> [Work instructions]: I'd like the records transcribed exactly, leaving the images out.

> [Materials provided]:

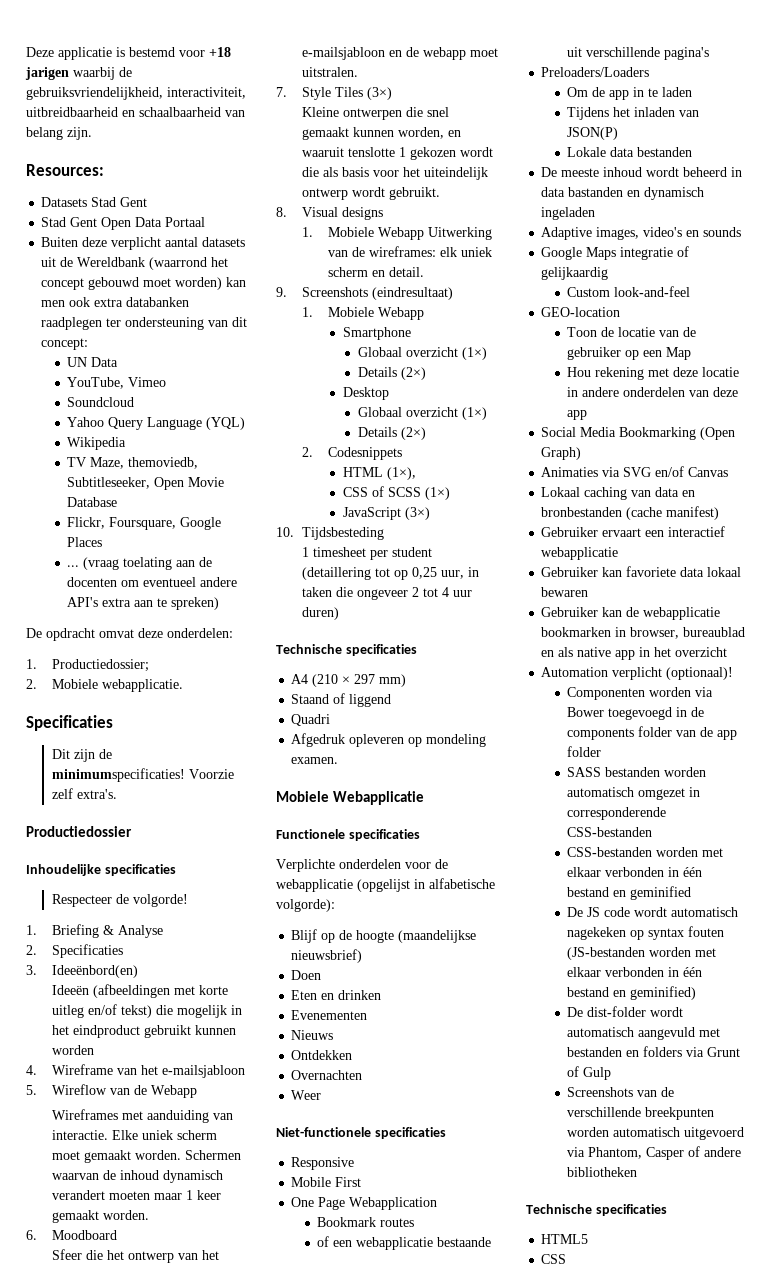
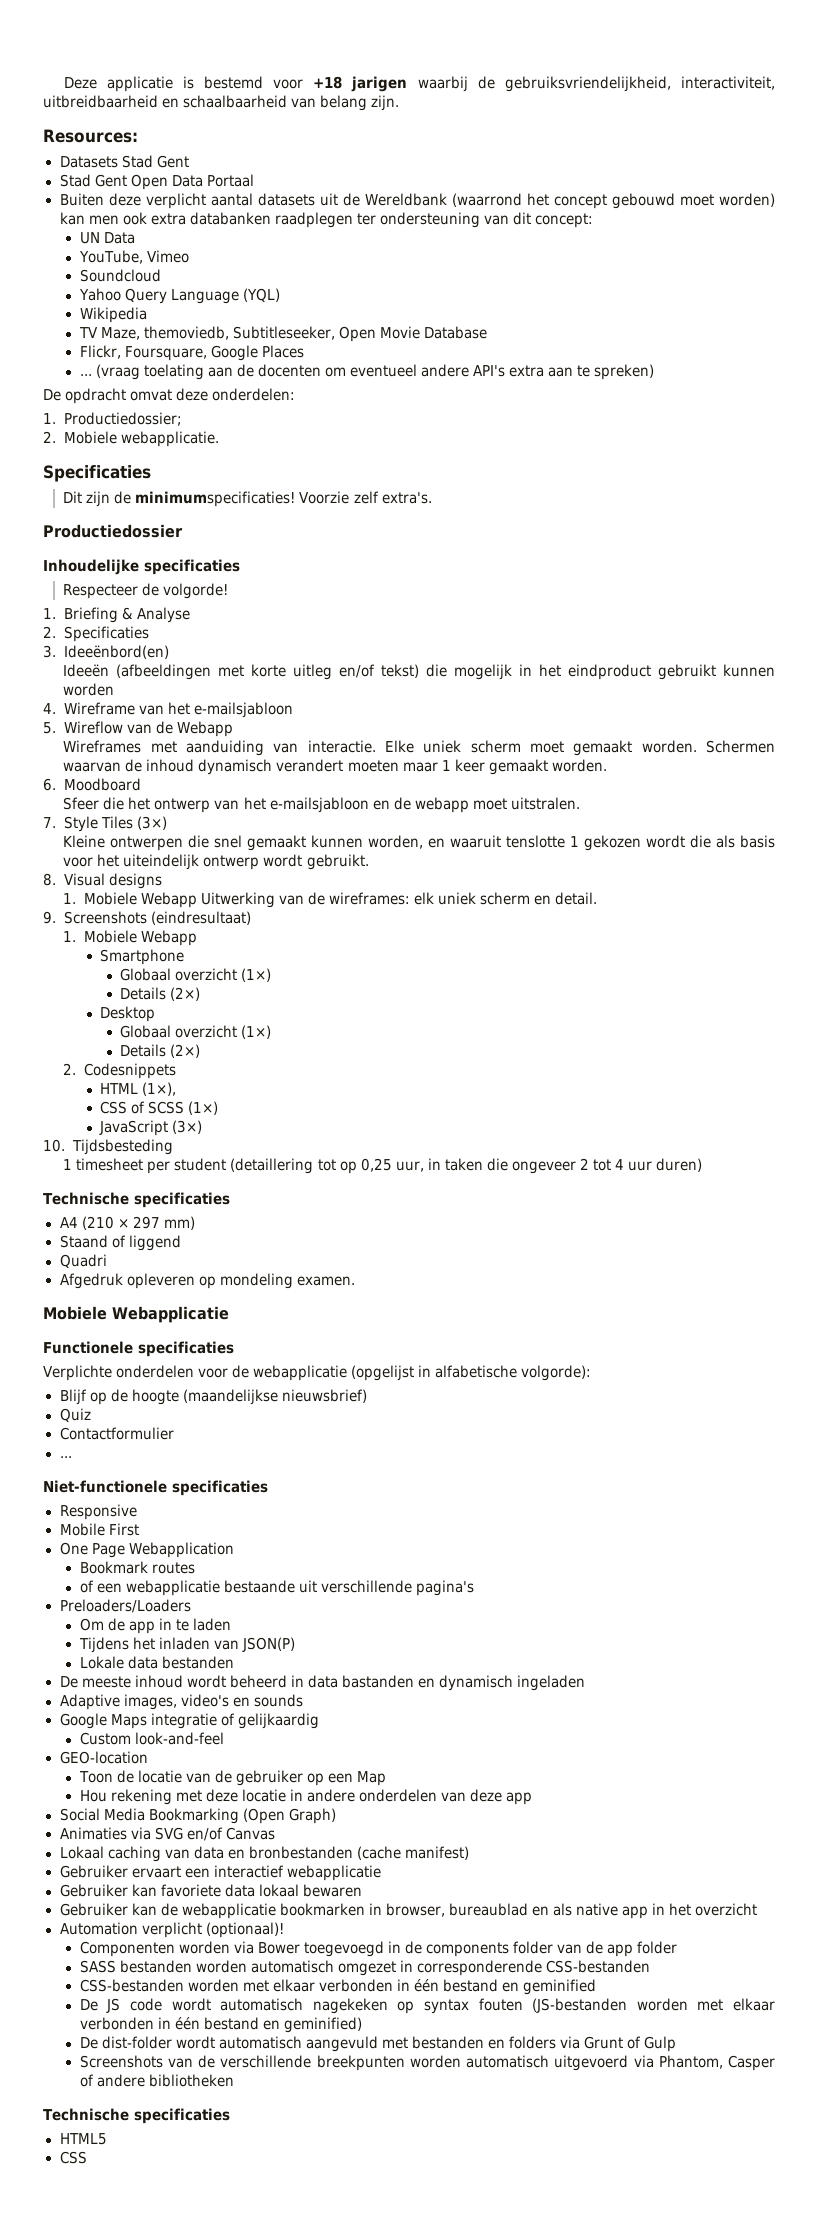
- Doen
- Eten en drinken
- Evenementen
- Nieuws
- Ontdekken
- Overnachten
- Weer
+ Quiz
+ Contactformulier
+ ...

> [Expected output]:
- Doen
- Eten en drinken
- Evenementen
- Nieuws
- Ontdekken
- Overnachten
- Weer
+ Quiz
+ Contactformulier
+ ...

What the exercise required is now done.